Personaggi illustri Tra i seuesi illustri vanno ricordati lo scrittore Filiberto Farci (1882-1965: la scuola media porta il suo nome); i fratelli Augusto (1879-1968) e Attilio Bìssiri (1891-1978), successivamente emigrati negli Usa dove il primo si distinse nella progettazione di impianti d’avanguardia per la sicurezza ferroviaria, il secondo in ricerche chimiche sperimentali (il liceo scientifico è dedicato a entrambi); Demetrio Ballicu (1892-1985), medico storico del paese che resse la condotta per quattro decenni, dal 1922 al 1962 (a lui è stata dedicata di recente la Biblioteca comunale); il colonnello Rinaldo Loi (1894), caduto sul fronte africano di Amba Ghiorghis nel 1940 (da mezzo secolo la piazza centrale del paese ha il suo nome) e Benigno Deplano (1922- 1991), intellettuale brillante e polemista acuto, poeta, saggista, dirigente politico e primo sindaco comunista di Seui nel 1957, che il Comune si prepara a ricordare nel 2011, a vent’anni dalla morte.
Come arrivare
Il trenino arriva direttamente a Seui.
In auto:
- da Cagliari si percorre la SS 131 sino allo svincolo sulla SS 128 per Senorbì. Si prosegue per il bivio di Isili immettendosi poi sulla SS 198 per Seui.

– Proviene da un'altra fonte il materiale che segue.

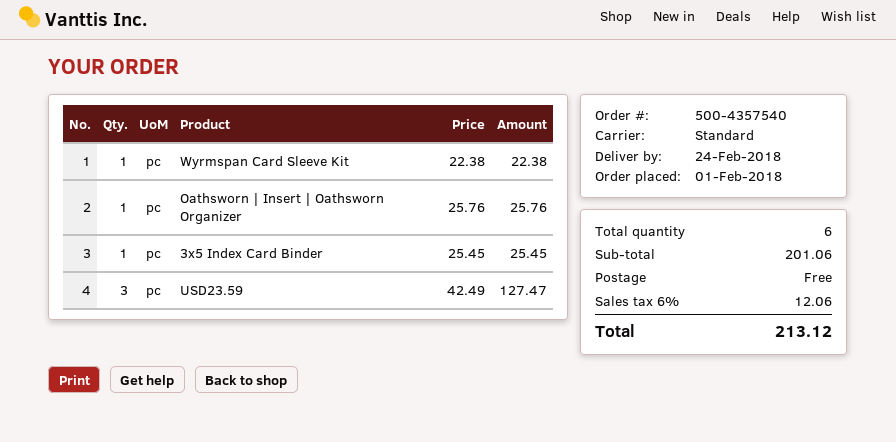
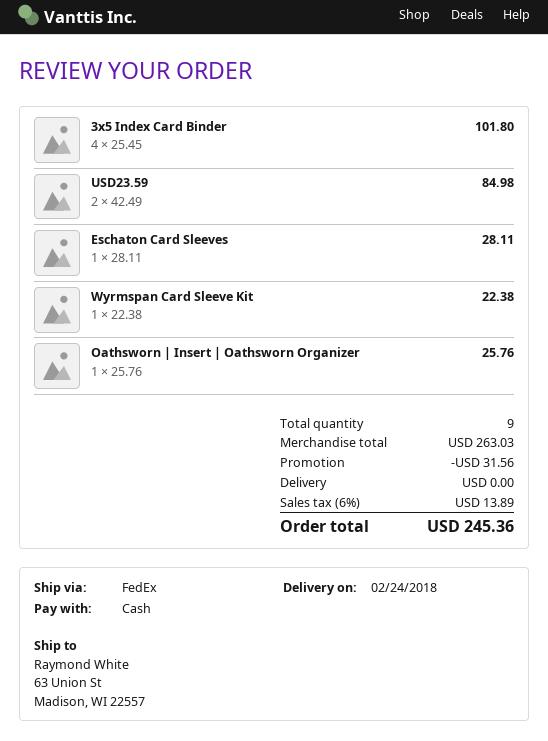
shipping method: standard -> FedEx
3x5 Index Card Binder: 1 x 25.45 = 25.45 -> 4 x 25.45 = 101.80
USD23.59: 3 x 42.49 = 127.47 -> 2 x 42.49 = 84.98
Eschaton Card Sleeves: none -> 1 x 28.11 = 28.11
total quantity: 6 -> 9
subtotal: 201.06 -> 263.03
discount: none -> 31.56
tax: 6% = 12.06 -> 6% = 13.89
total: 213.12 -> 245.36

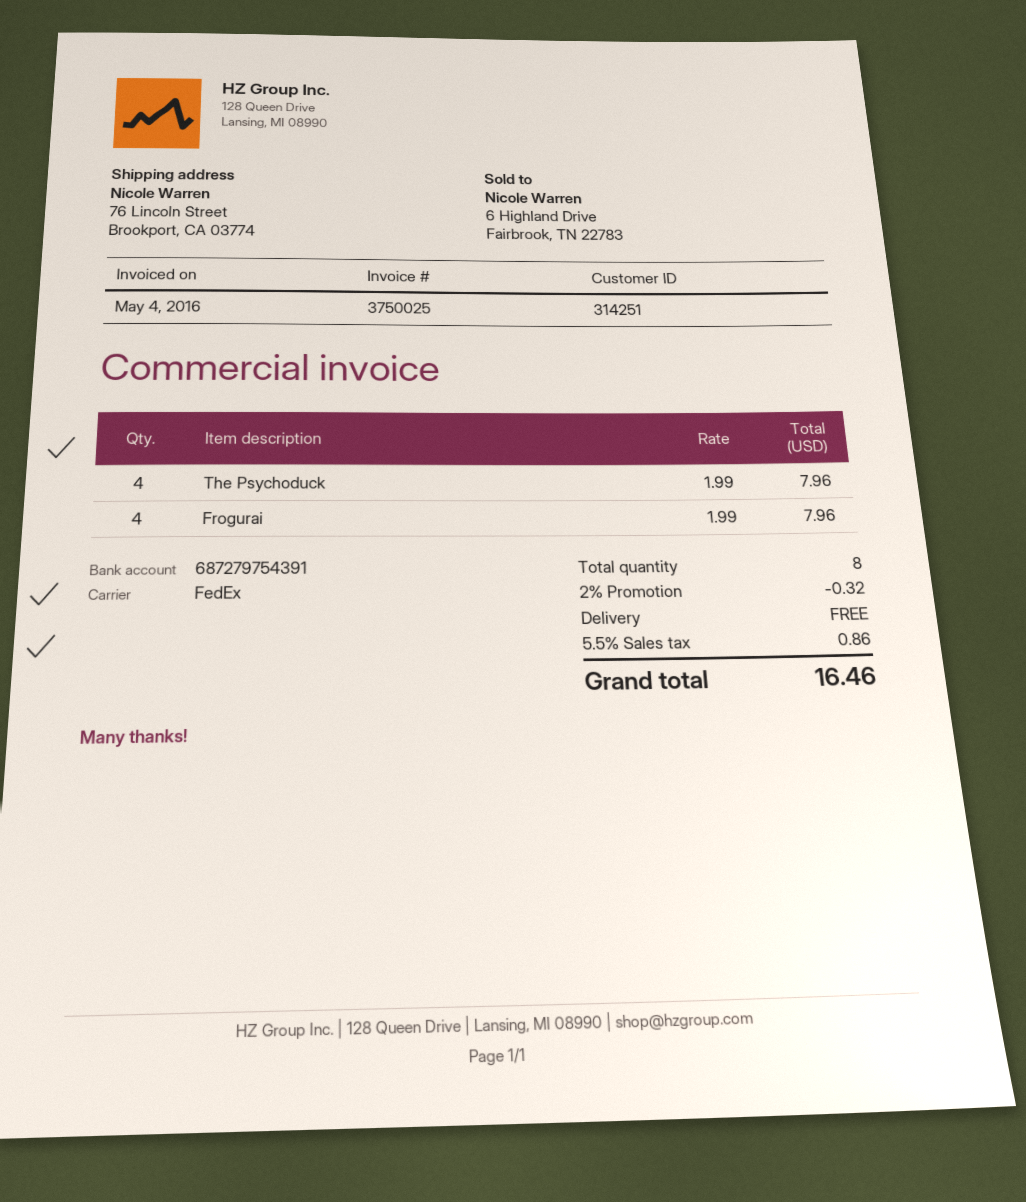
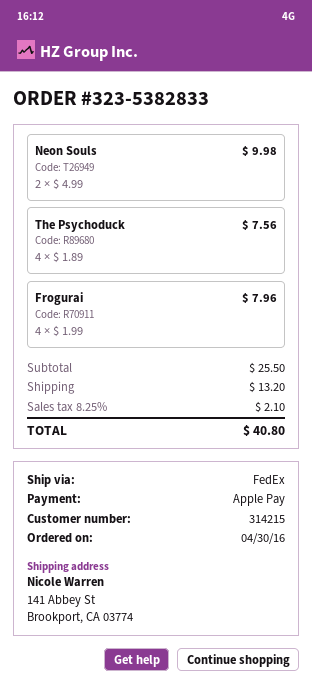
customer number: 314251 -> 314215
ship to: 76 Lincoln Street, Brookport, CA 03774 -> 141 Abbey St, Brookport, CA 03774
The Psychoduck: 4 x 1.99 = 7.96 -> 4 x 1.89 = 7.56
Neon Souls: none -> 2 x 4.99 = 9.98
discount: 2% = 0.32 -> none
shipping: 0.00 -> 13.20
tax: 5.5% = 0.86 -> 8.25% = 2.10
total: 16.46 -> 40.80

- da Sassari si percorre la SS 131 arrivando allo svincolo della SS 537 per Nuoro, proseguendo lungo la SS 389 direzione Villagrande Strisaili, continuando verso Gairo, Ussassai per poi arrivare a Seui.
- da Oristano si percorre la SS 131 arrivando allo svincolo della SS 537 per Nuoro, proseguendo lungo la SS 389 direzione Villagrande Strisaili, continuando verso Gairo, Ussassai per poi arrivare a Seui.
- da Nuoro si percorre la SS 389 direzione Villagrande Strisaili, continuando verso Gairo, Ussassai per poi arrivare a Seui.